## DATASET
-.-.-
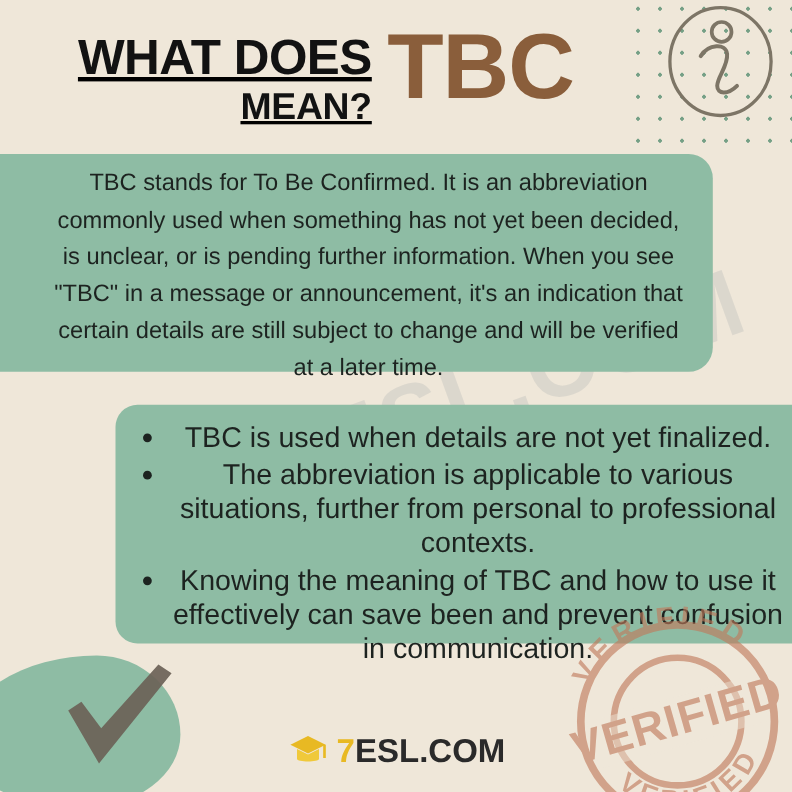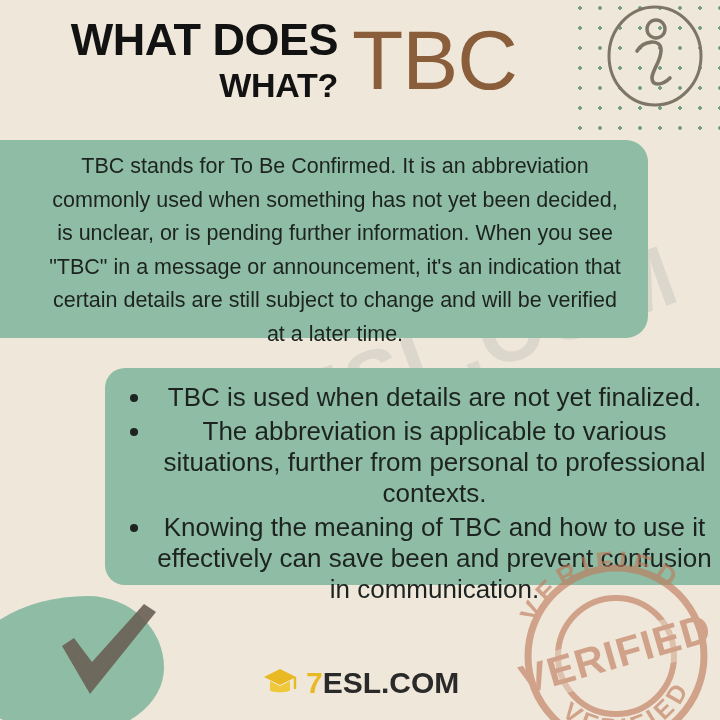"WHAT DOES" .hdr-lines { text-decoration: none -> underline; top: 16px -> 28px }
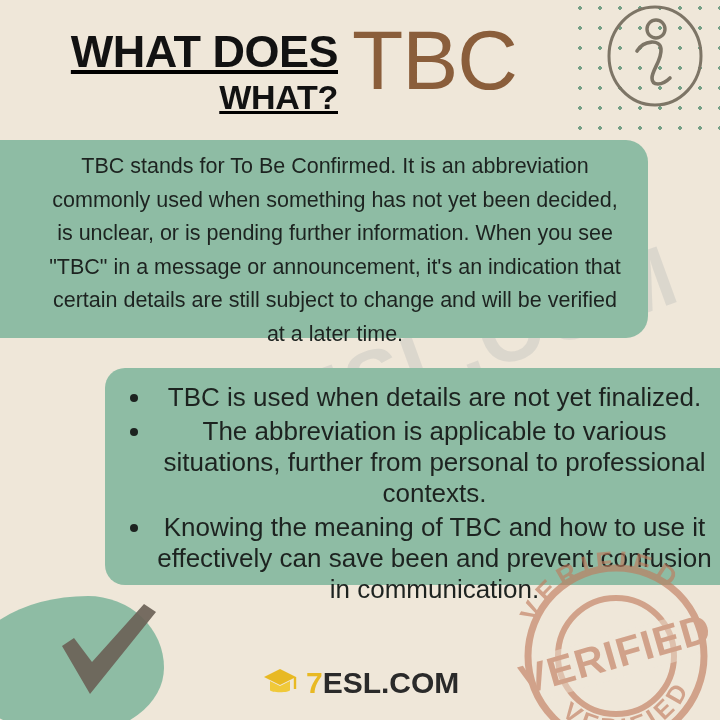"WHAT?" div.hdr-line2 { text: WHAT -> MEAN }
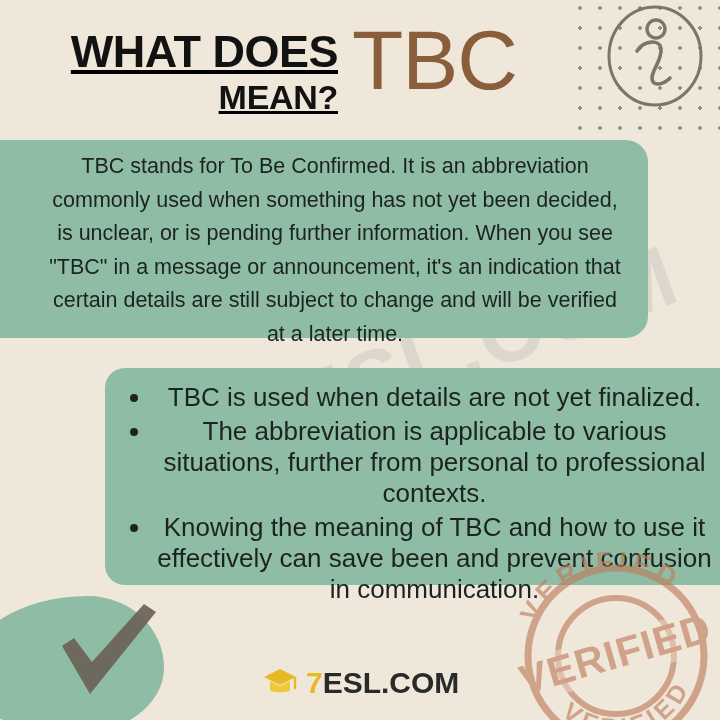"TBC" .hdr-term { font-weight: normal -> bold }
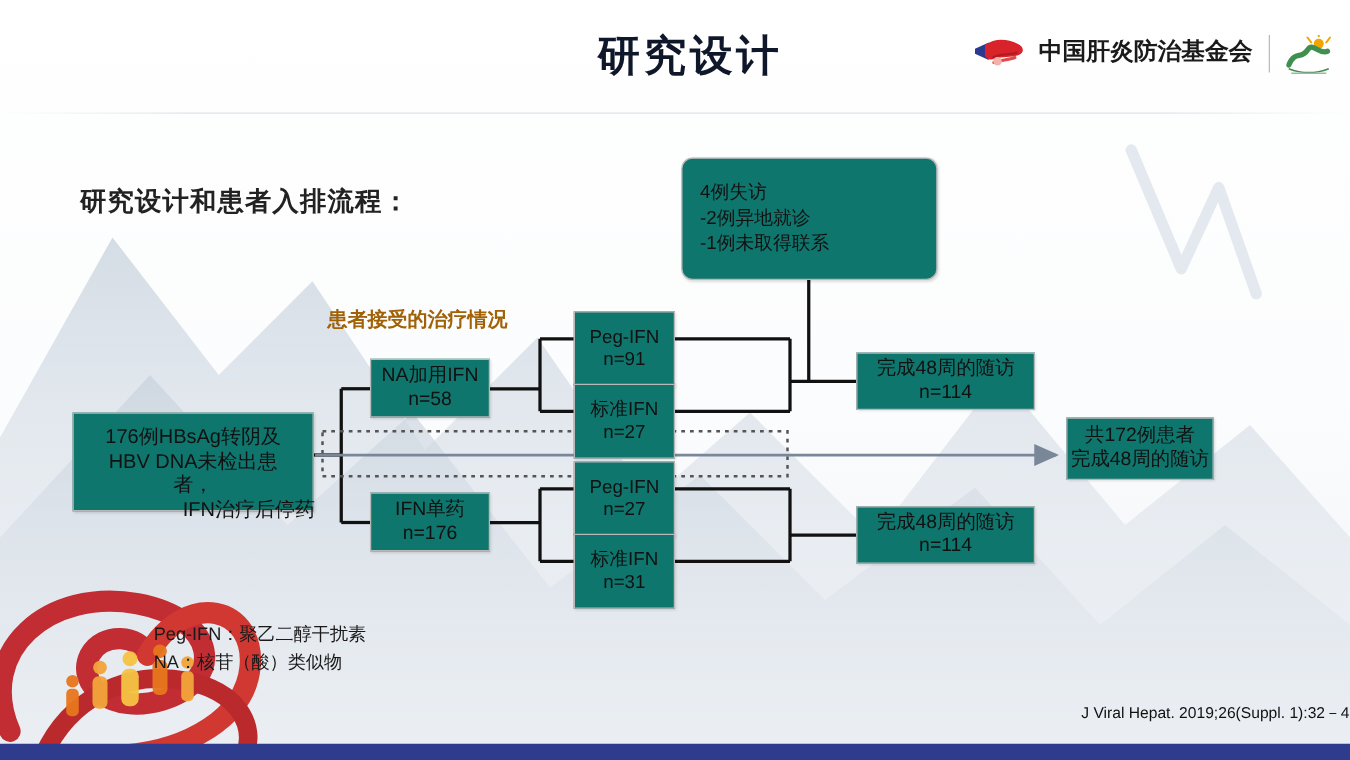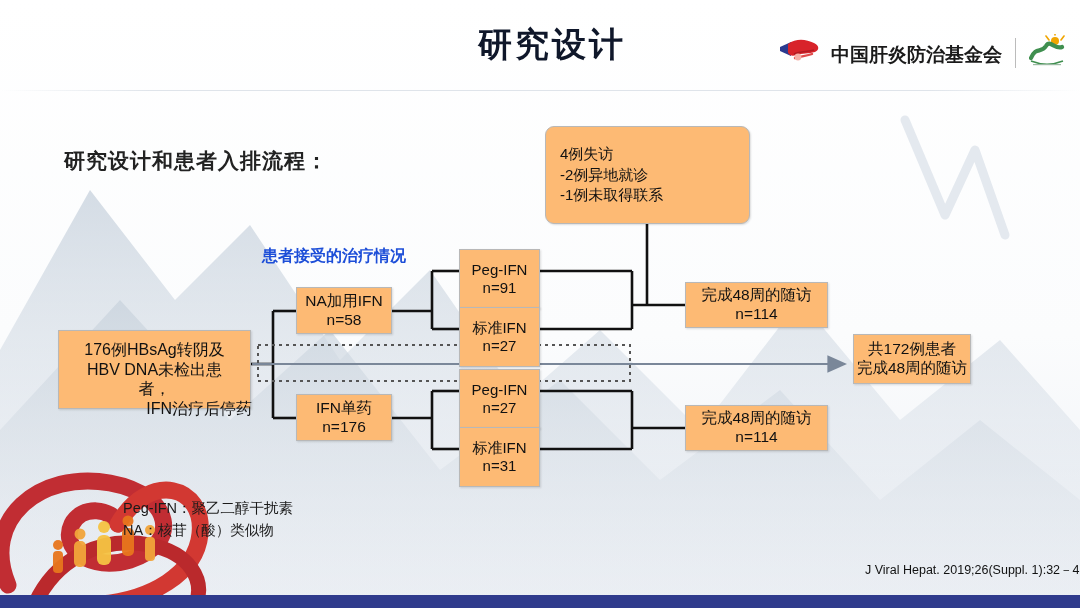"中国肝炎防治基金会" .logo-wrap { align-items: flex-end -> flex-start }
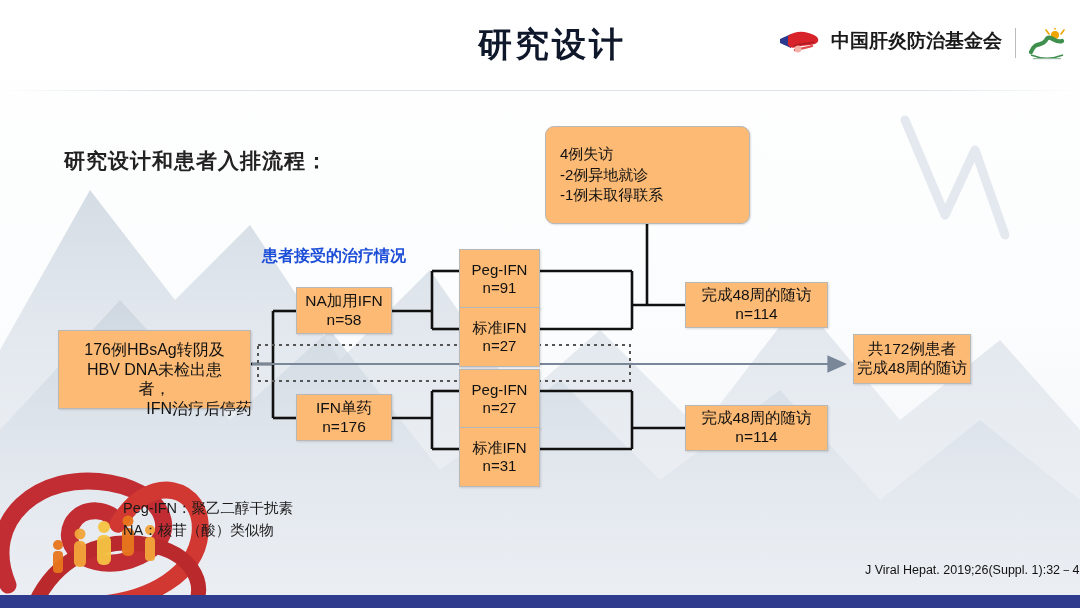"4例失访" .node { background: #fdba74 -> #0f766e }
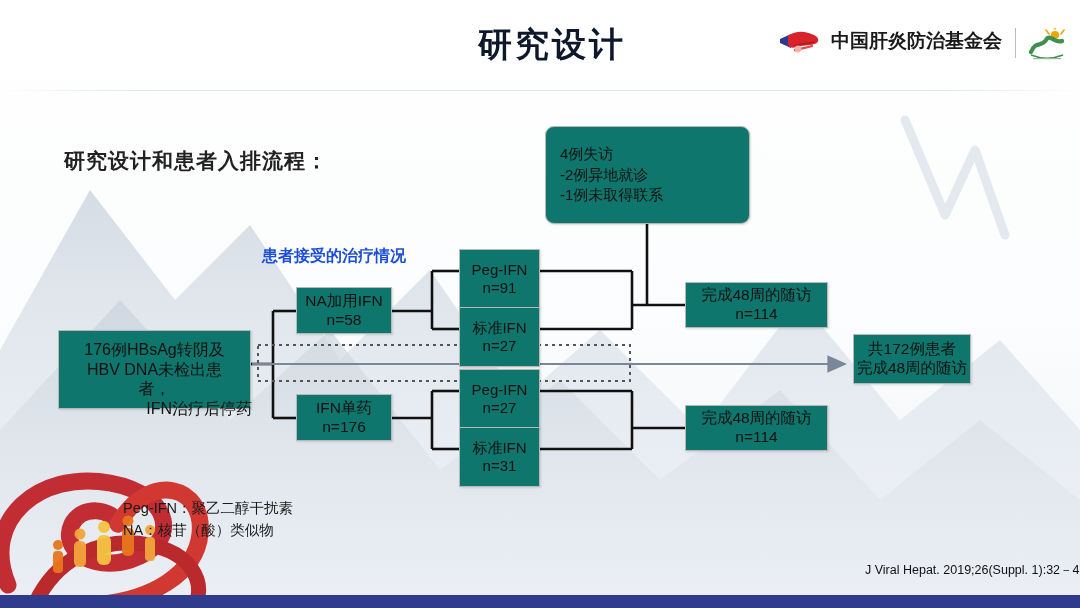"患者接受的治疗情况" .treat-label { color: #1d4ed8 -> #a16207 }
-.-.-
Reproduce all the entries above exactly. Include no images.

"WHAT DOES" .hdr-lines { text-decoration: none -> underline; top: 16px -> 28px }
"WHAT?" div.hdr-line2 { text: WHAT -> MEAN }
"TBC" .hdr-term { font-weight: normal -> bold }
"中国肝炎防治基金会" .logo-wrap { align-items: flex-end -> flex-start }
"4例失访" .node { background: #fdba74 -> #0f766e }
"患者接受的治疗情况" .treat-label { color: #1d4ed8 -> #a16207 }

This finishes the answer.